Laconia is a region of Greece in the southeastern part of the Peloponnese peninsula. Its administrative capital is Sparta; the word laconic is derived from the name of the region by analogy—to speak in a concise way, as the Spartans were reputed by the Athenians to do. Laconia is bordered by Messenia to the west and Arcadia to the north and is surrounded by the Myrtoan Sea to the east and by the Laconian Gulf and the Mediterranean Sea to the south, it encompasses a large part of the Mani Peninsula. The Mani Peninsula is in the west region of Lakonia; the islands of Kythira and Antikythera lie to the south, but they administratively belong to the Attica regional unit of islands. The island, situated between the Laconian mainland and Kythira, is part of Laconia; the Eurotas is the longest river in the prefecture. The valley of the Eurotas is predominantly an agricultural region that contains many citrus groves, olive groves, pasture lands, it is the location of the largest orange production in the Peloponnese and in all of Greece.
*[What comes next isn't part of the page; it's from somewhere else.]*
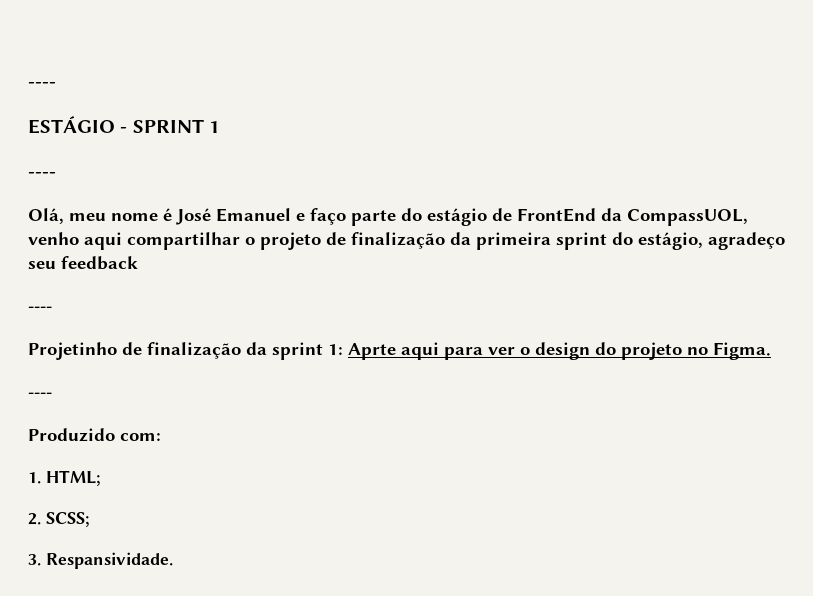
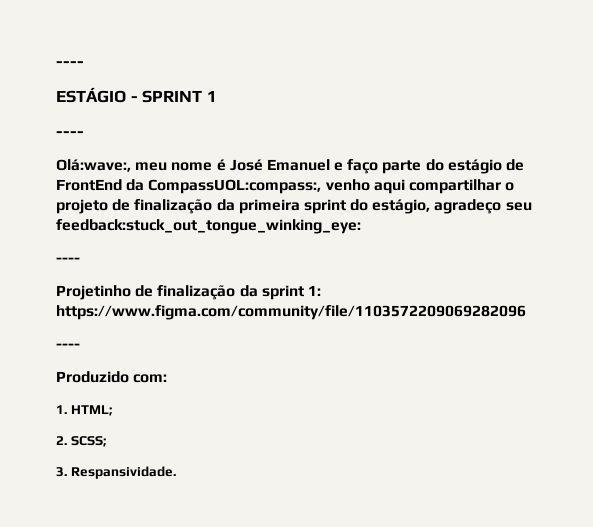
[28,208,64,224] Olá, -> [56,159,131,172] Olá:wave:,
[627,209,748,226] CompassUOL, -> [148,179,322,194] CompassUOL:compass:,
[61,256,138,270] feedback -> [56,219,361,234] feedback:stuck_out_tongue_winking_eye:
[348,342,771,360] Aprte aqui para ver o design do projeto no Figma. -> [56,305,526,320] https://www.figma.com/community/file/1103572209069282096

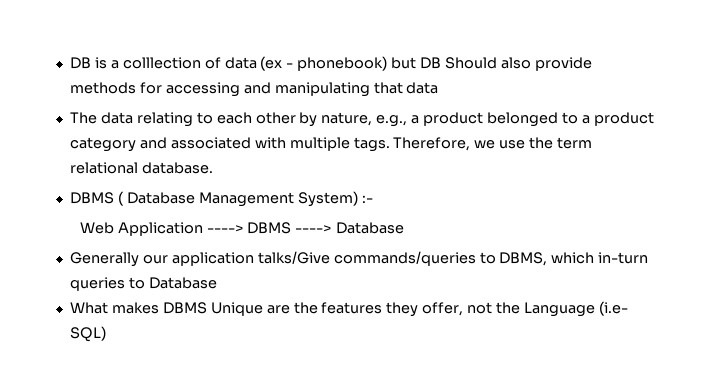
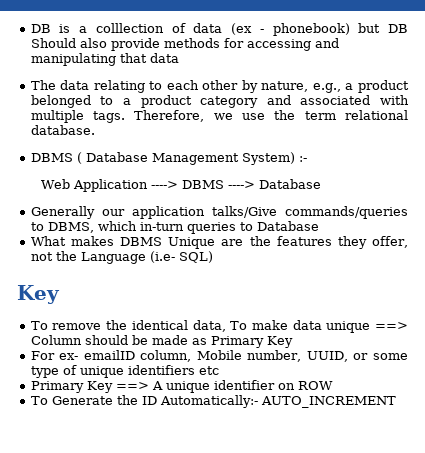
(106, 334) none -> [17,285,60,304] [30,320,409,333] [30,335,293,348] [30,350,408,362] [30,365,219,378] [30,380,333,393] [30,395,396,408] // Key // To remove the identical data, To make data unique ==> Column should be made as Primary Key // For ex- emailID column, Mobile number, UUID, or some type of unique identifiers etc // Primary Key ==> A unique identifier on ROW // To Generate the ID Automatically:- AUTO_INCREMENT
Lakonia, a brand of orange juice, is based in Amykles. The main mountain ranges are the Parnon in the northeast. Taygetus, known as Pentadaktylos throughout the Middle Ages, is west of Sparta and the Eurotas valley, it is the highest mountain in Laconia and the Peloponnese and is covered with pine trees. Two roads join the Messenia and Laconia prefectures: one is a tortuous mountain pass through Taygetus and the other bypasses the mountain via the Mani district to the south; the stalactite cave, Dirou, a major tourist attraction, is located south of Areopolis in the southwest of Laconia. Laconia has a Mediterranean climate with hot summers. Snow is rare on the coast throughout the winter but is common in the mountains. Evidence of Neolithic settlement in southern Laconia has been found during excavations of the Alepotrypa cave site. In ancient Greece, this was the principal region of the Spartan state. For much of classical antiquity the Spartan sphere of influence expanded to Messenia, whose inhabitants were enslaved.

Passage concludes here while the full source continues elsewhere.